EBITDA multiples are one of the most often used business valuation indicators. Appraisers can evaluate a subject company’s performance and value to those of similar firms using these multiples. We’ll look at what EBITDA multiples are, how they may be used in valuation, the benefits and drawbacks of using EBITDA multiples for determining value, and some examples of typical EBITDA multiples by industry in this post.

EBITDA Multiples: What are they?

(EBITDA) is an abbreviation for earnings before interest, taxes, depreciation, and amortization. EBITDA is a financial performance statistic that is frequently used by investors and potential purchasers to assess a company’s financial performance.

The formula for calculating EBITDA is straightforward:

Operating profit + Depreciation + Amortization = EBITDA

This formula removes the non-operating impacts that are unique to each company. EBITDA permits comparisons of organizations across different sectors and tax levels since it focuses on profitability before depreciation and amortization (which can vary dramatically between industries).

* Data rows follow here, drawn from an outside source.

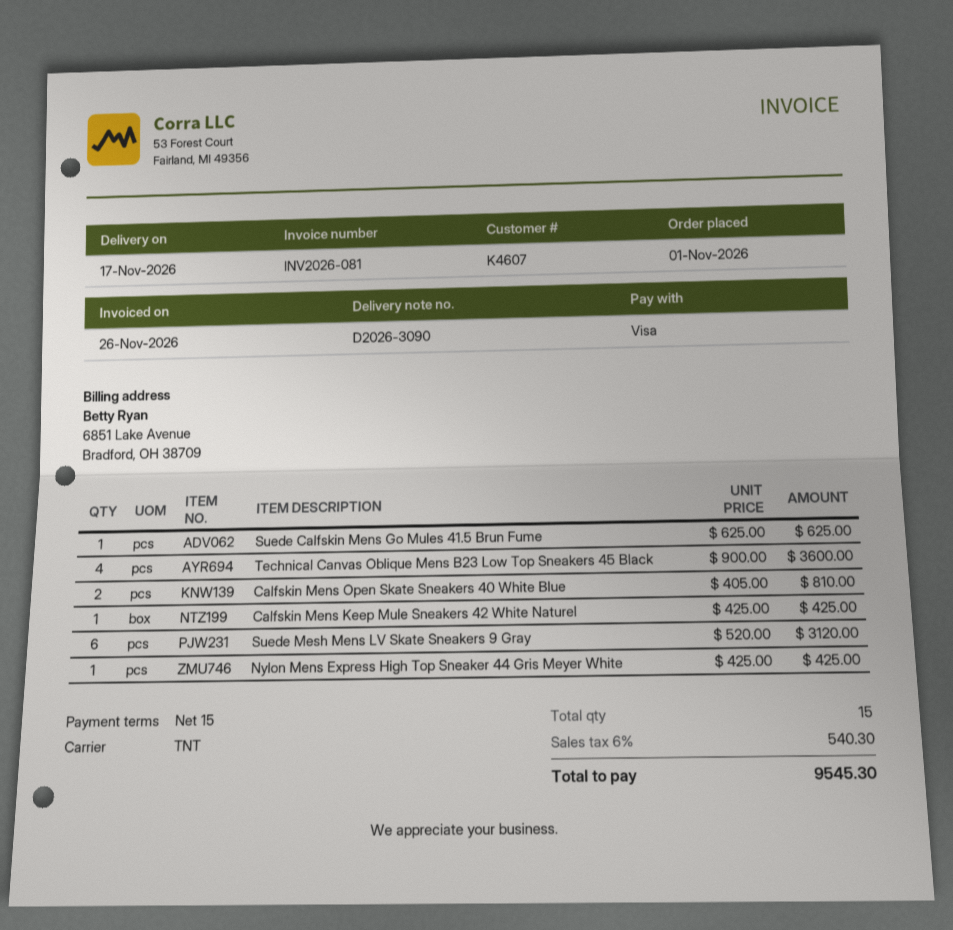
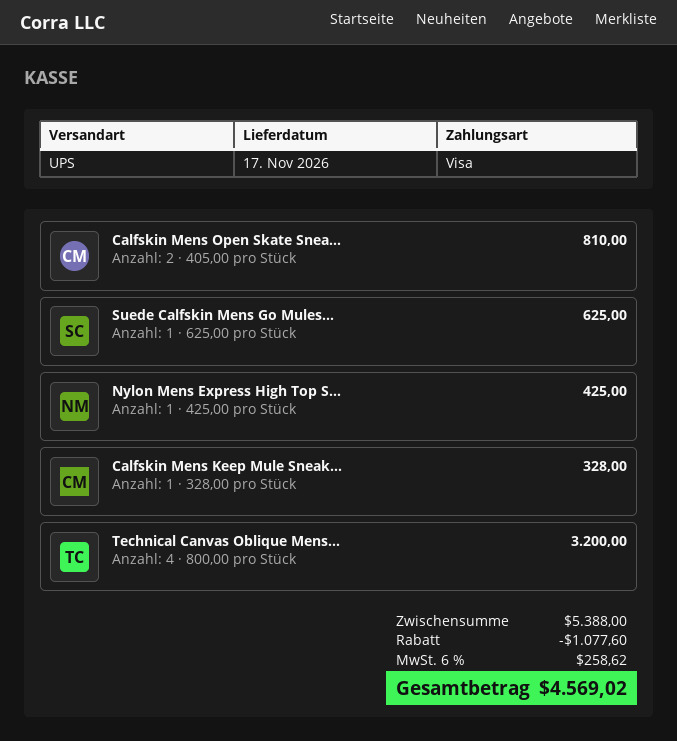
shipping method: TNT -> UPS
Technical Canvas Oblique Mens B23 Low Top Sneakers 45 Black: 4 x 900.00 = 3600.00 -> 4 x 800.00 = 3200.00
Calfskin Mens Keep Mule Sneakers 42 White Naturel: 1 x 425.00 = 425.00 -> 1 x 328.00 = 328.00
Suede Mesh Mens LV Skate Sneakers 9 Gray: 6 x 520.00 = 3120.00 -> none
discount: none -> 1077.60
tax: 6% = 540.30 -> 6% = 258.62
total: 9545.30 -> 4569.02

The use of multiples to compare EBITDA values across industries allows organizations of varied sizes to be compared. Multiple values are often higher in industries with greater future development potential, and larger, more established organizations have higher multiples than smaller companies. When it comes to allocating multiples, the amount of EBITDA will also play a factor. This variation allows for the analysis of possible risk vs reward; in general, large organizations or those with more profitability provide less risk. The EBITDA multiple used to assess value will reflect this.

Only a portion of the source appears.